The results provide support for hypothesis one. The coefficient for 4GL is

significant for productivity (p=0.003) and not significant for elapsed time (p=0.364).

This indicates that the use of 4GL programming languages do reduce software elapsed

time and increase productivity. For hypothesis two, no significant impact of ICASE tools

was found on the software elapsed development time or productivity. This indicates that

use of ICASE tools do not have an impact on the software development elapsed time or

productivity. Hypothesis three was supported at the 0.05 level of significance, for elapsed

time, indicating that the increase in team size will lead to an increase in the software

development elapsed time (p=0.024). However, productivity was also supported at the

0.000 level of significance indicating that the increase in team size will lead to an

increase in productivity (p=0.000). These results may suggest a nonlinear relationship is

at work here. Hypothesis four was supported. The coefficient for platform is significant

for productivity (p=0.000) and not significant for elapsed time (p=0.271).
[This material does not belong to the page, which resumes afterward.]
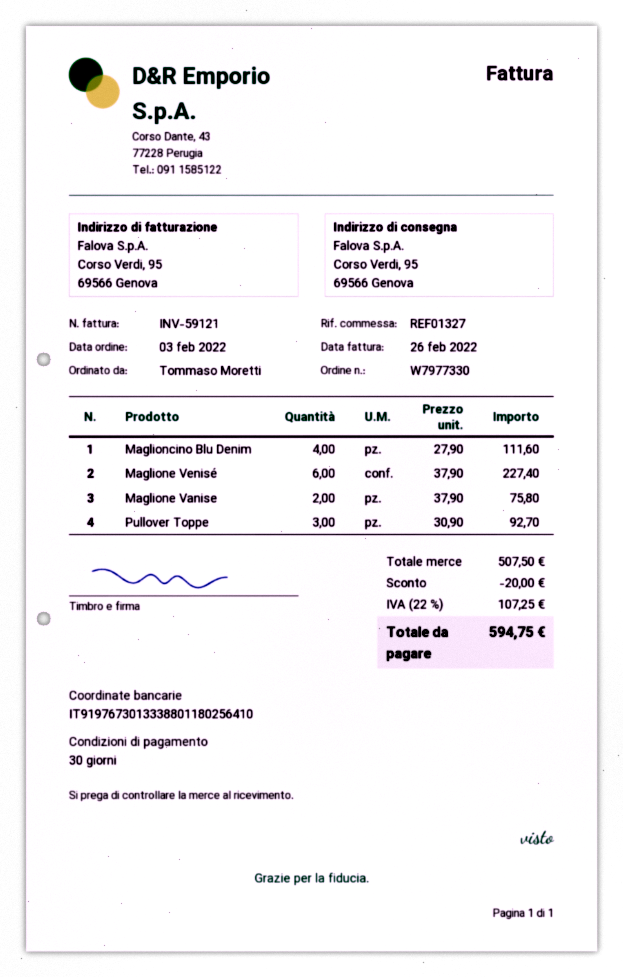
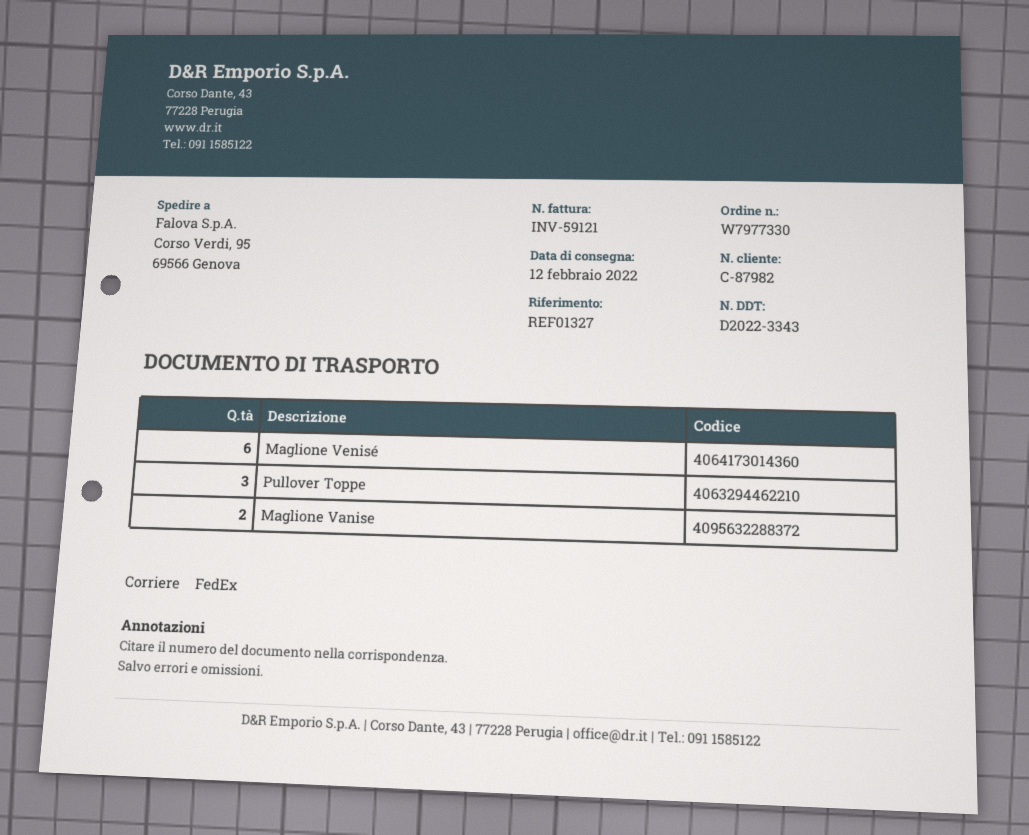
Maglioncino Blu Denim: 4 -> none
This indicates

that the platform used has an impact of reducing software elapsed time and increase

productivity. Hypothesis five, which investigated development type volatility, was

supported, indicating that enhanced development lead to increases in software

development elapsed time. The coefficient for volatility is significant for productivity

(p=0.011) and not significant for elapsed time (p=0.217). This indicates that the

development type volatility has an impact of reducing software elapsed time and increase

productivity.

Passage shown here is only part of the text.